Con la nuova normativa, tuttavia, le limitazioni alla discrezionalità del datore non si applicano per l’utilizzo degli strumenti che il lavoratore impiega per rendere la prestazione lavorativa (come possono esserlo computer o smartphone aziendali): dunque, non servirà alcun accordo con le rappresentanze sindacali per utilizzare apparecchiature che possano consentire, anche indirettamente, il controllo a distanza (es. i pc).
Inoltre, è da sottolineare come il nuovo testo preveda che il datore possa utilizzare tutti i dati che raccoglie per tutte le finalità connesse al rapporto di lavoro (anche per procedimenti disciplinari), purchè abbia reso un’adeguata informativa al lavoratore e con il solo limite dell’obbligo di osservanza delle norme del codice della privacy (di conseguenza, in caso di violazione si va incontro alle sanzioni, anche penali, previste dall’art. 171 dello stesso codice).
Da tali premesse sembrerebbe che i poteri del datore di lavoro, dopo la riforma, siano più ampi: molte apparecchiature, prima definite “di controllo”, possono ora essere fatte rientrare nella categoria degli strumenti “di lavoro” di cui si serve il prestatore nel compiere la propria attività.

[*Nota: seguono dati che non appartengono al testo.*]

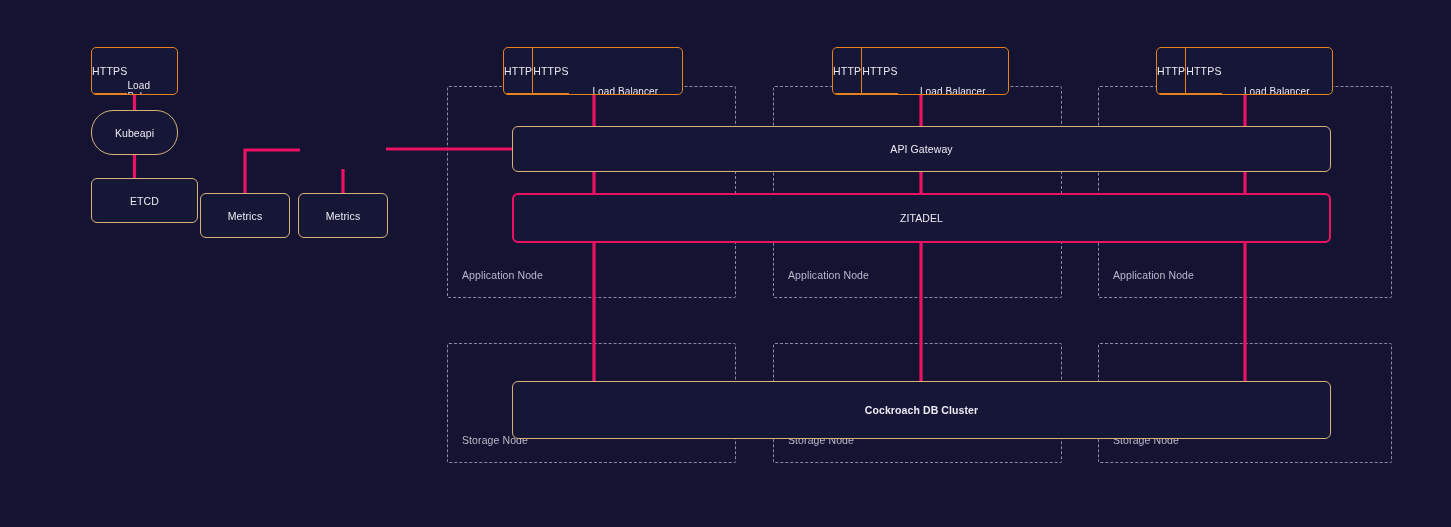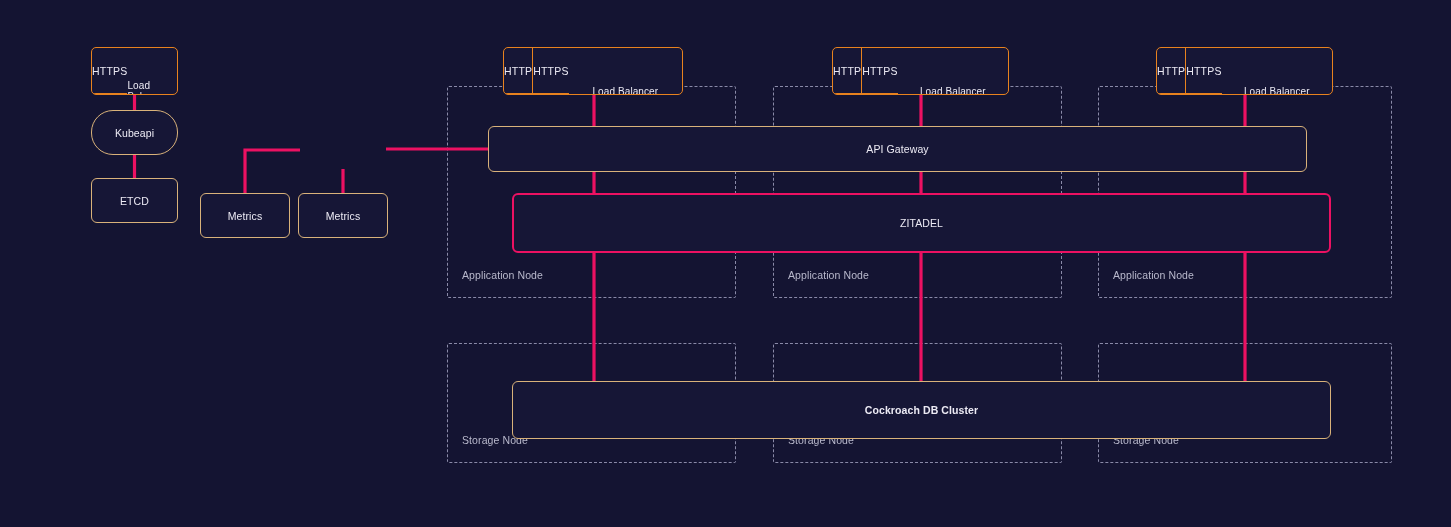"API Gateway" div.node { left: 488px -> 512px }
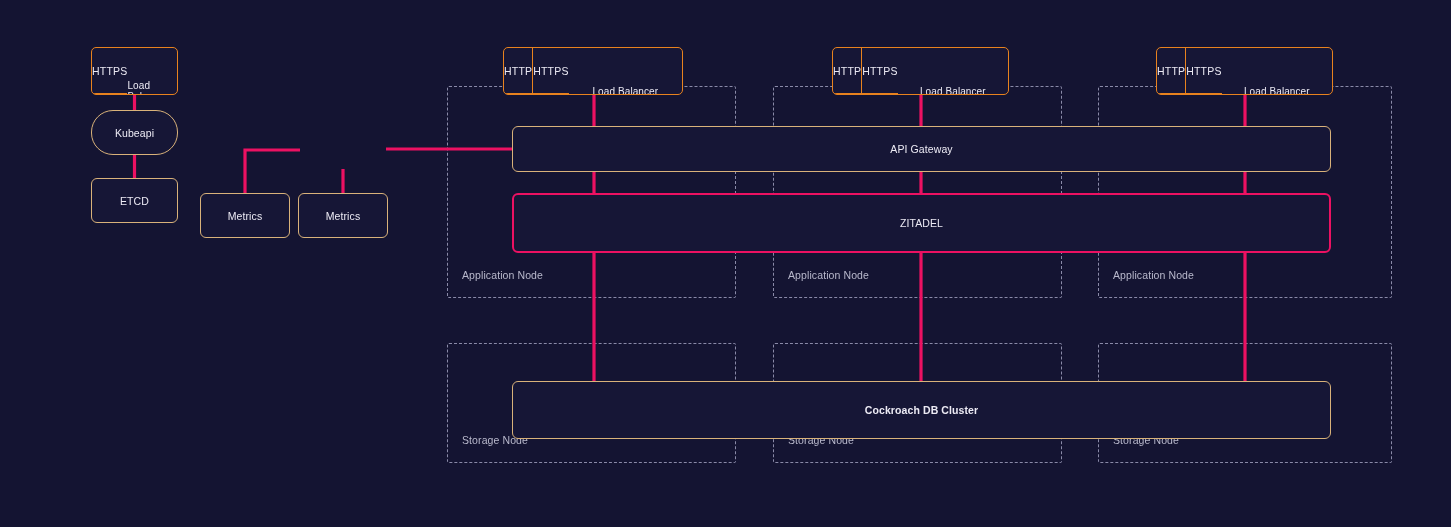"ETCD" div.node { width: 87px -> 107px }
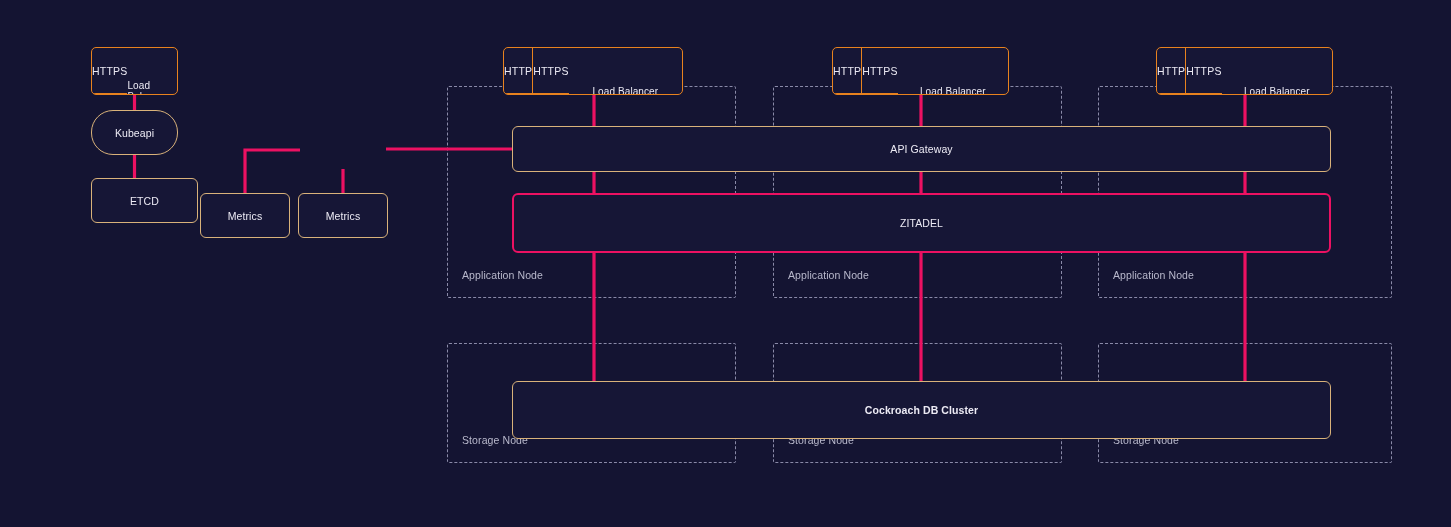"ZITADEL" div.node { height: 60px -> 50px }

Dunque, in attesa di pronunce giurisprudenziali applicative della disciplina, sembrerebbe prospettarsi un possibile abbandono dell’art. 4 dello “Statuto del lavoratore”, perchè il datore potrebbe porre in essere unilateralmente (senza previo accordo con le rappresentanze sindacali) delle tipologie indirette di controlli a distanza (attraverso le apparecchiature che memorizzano le attività del lavoratore) con il solo limite del rispetto delle prescrizioni del codice della privacy, che appare oggi come l’unico strumento posto in difesa della riservatezza e della dignità del lavoratore.